Required action -
Search the entries below for "none", and copy each line where it appears.

Source material -
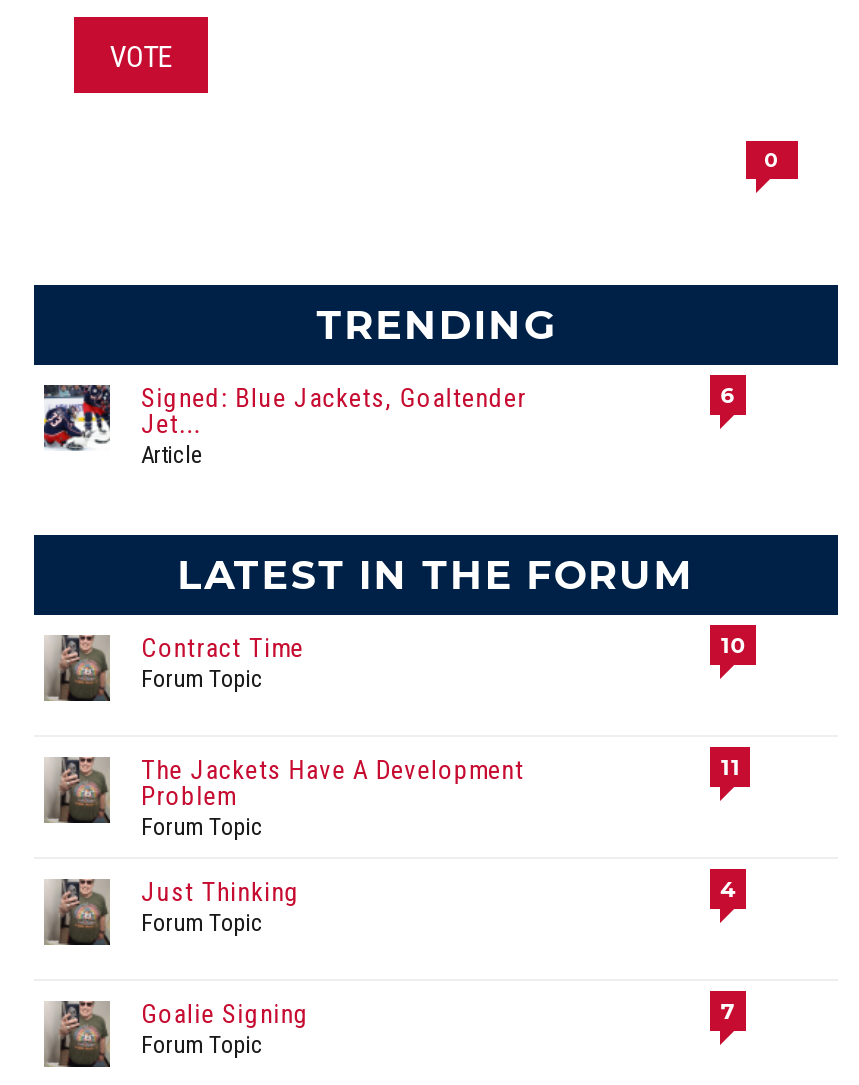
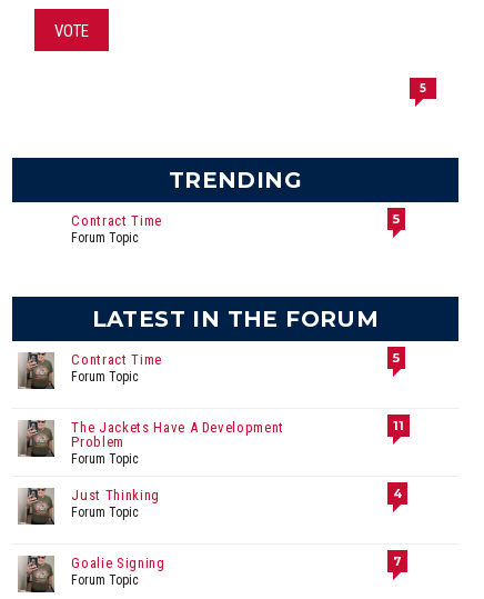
[764,147,780,173] 0 -> [420,81,426,95] 5
[42,383,112,453] [image] -> none
[141,383,527,469] Signed: Blue Jackets, Goaltender | Jet... | Article -> [72,212,162,245] Contract Time | Forum Topic
[720,381,736,409] 6 -> [393,211,400,226] 5
[720,631,746,659] 10 -> [393,350,400,365] 5

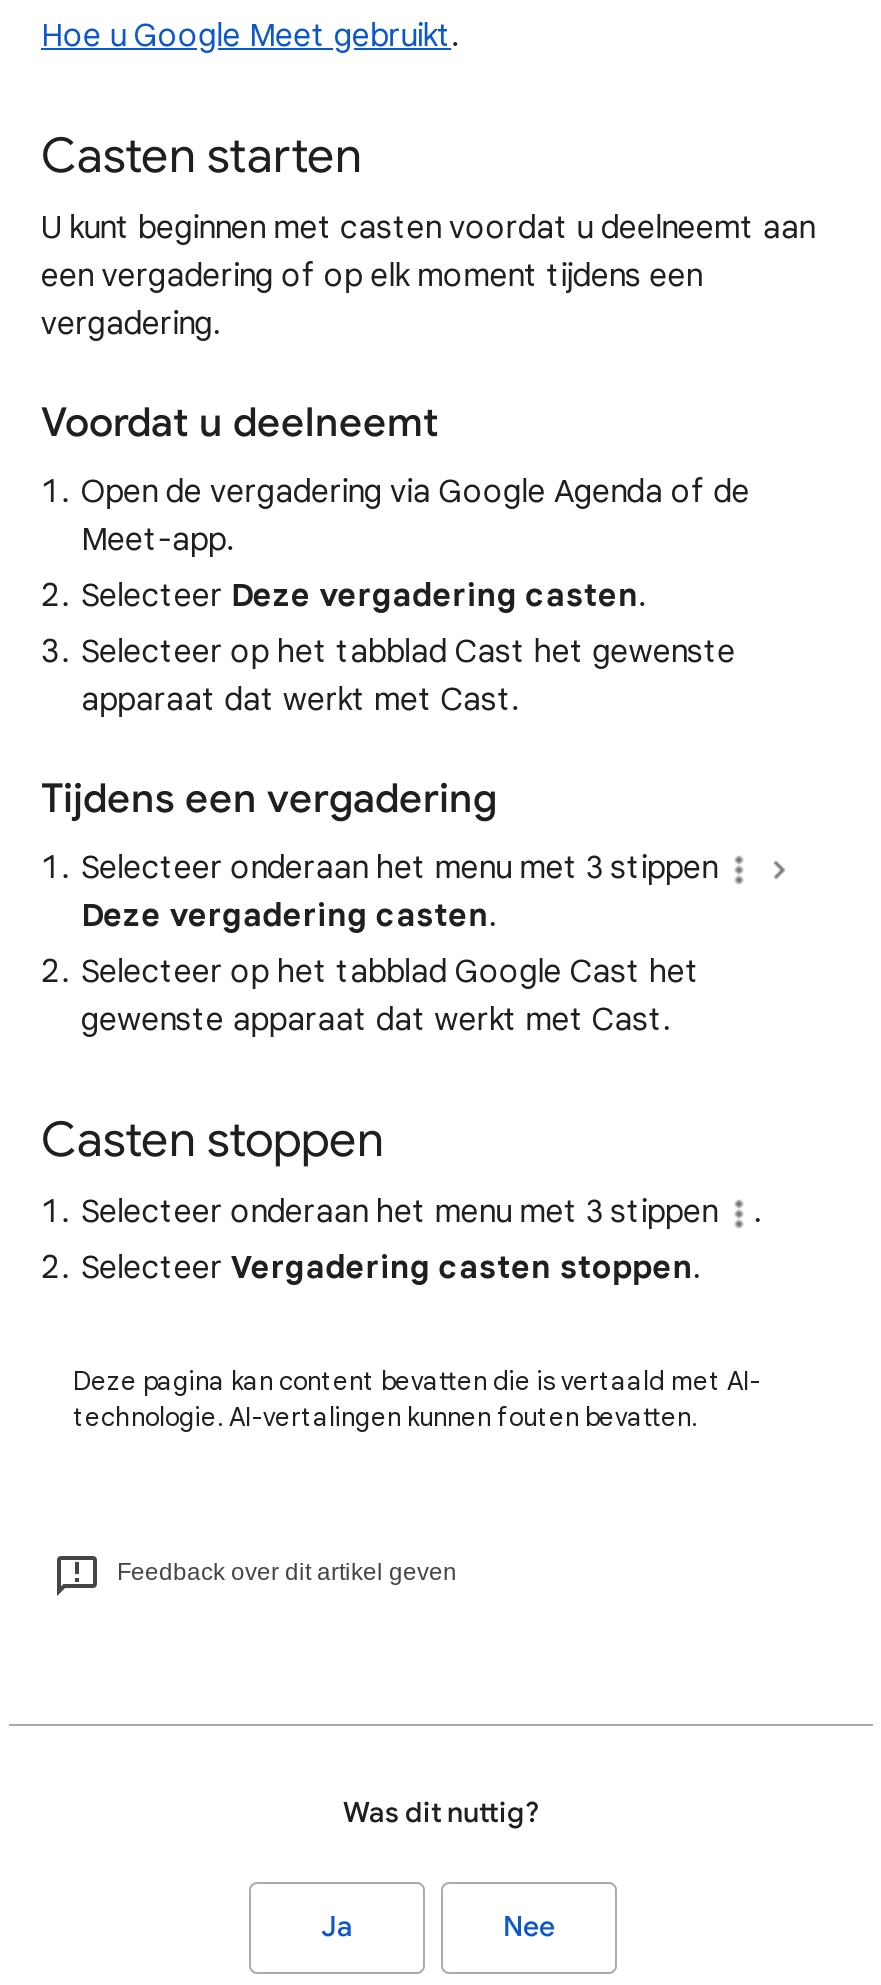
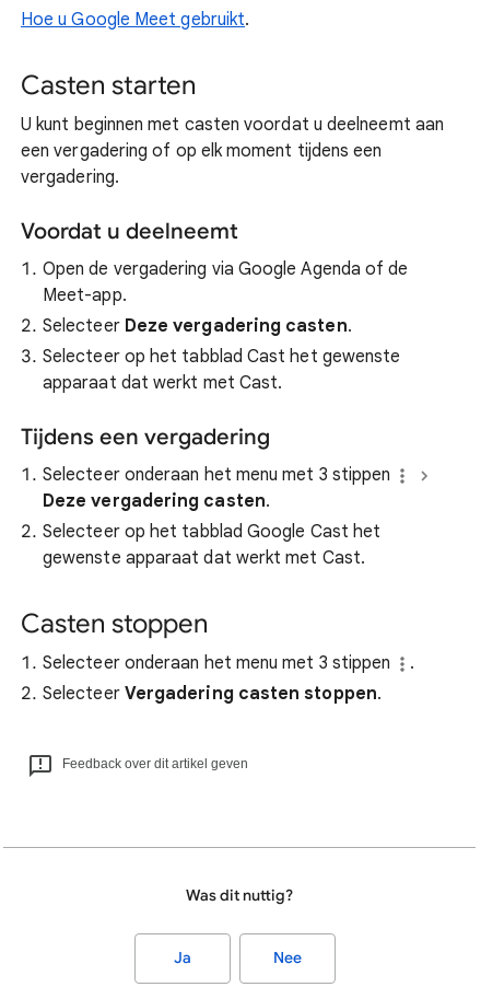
[73,1364,761,1434] Deze pagina kan content bevatten die is vertaald met AI- | technologie. AI-vertalingen kunnen fouten bevatten. -> none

Answer space -
[42,383,112,453] [image] -> none
[73,1364,761,1434] Deze pagina kan content bevatten die is vertaald met AI- | technologie. AI-vertalingen kunnen fouten bevatten. -> none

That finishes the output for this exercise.